_ABOUT THIS TASK_: Read the data that follows. Then repeat it exactly.

_PROVIDED MATERIAL_:
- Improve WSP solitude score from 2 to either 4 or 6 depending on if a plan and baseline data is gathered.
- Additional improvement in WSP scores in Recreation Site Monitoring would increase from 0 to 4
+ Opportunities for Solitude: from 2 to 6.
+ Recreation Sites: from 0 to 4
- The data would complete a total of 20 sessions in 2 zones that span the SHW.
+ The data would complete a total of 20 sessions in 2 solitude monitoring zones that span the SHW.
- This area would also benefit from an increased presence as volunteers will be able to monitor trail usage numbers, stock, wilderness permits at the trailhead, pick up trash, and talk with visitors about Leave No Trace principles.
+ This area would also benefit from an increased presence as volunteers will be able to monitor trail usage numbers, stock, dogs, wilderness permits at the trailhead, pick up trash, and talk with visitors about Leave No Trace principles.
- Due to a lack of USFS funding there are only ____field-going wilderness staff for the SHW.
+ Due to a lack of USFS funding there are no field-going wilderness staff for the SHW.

_ANSWER TO THIS EXERCISE_:
- Improve WSP solitude score from 2 to either 4 or 6 depending on if a plan and baseline data is gathered.
- Additional improvement in WSP scores in Recreation Site Monitoring would increase from 0 to 4
+ Opportunities for Solitude: from 2 to 6.
+ Recreation Sites: from 0 to 4
- The data would complete a total of 20 sessions in 2 zones that span the SHW.
+ The data would complete a total of 20 sessions in 2 solitude monitoring zones that span the SHW.
- This area would also benefit from an increased presence as volunteers will be able to monitor trail usage numbers, stock, wilderness permits at the trailhead, pick up trash, and talk with visitors about Leave No Trace principles.
+ This area would also benefit from an increased presence as volunteers will be able to monitor trail usage numbers, stock, dogs, wilderness permits at the trailhead, pick up trash, and talk with visitors about Leave No Trace principles.
- Due to a lack of USFS funding there are only ____field-going wilderness staff for the SHW.
+ Due to a lack of USFS funding there are no field-going wilderness staff for the SHW.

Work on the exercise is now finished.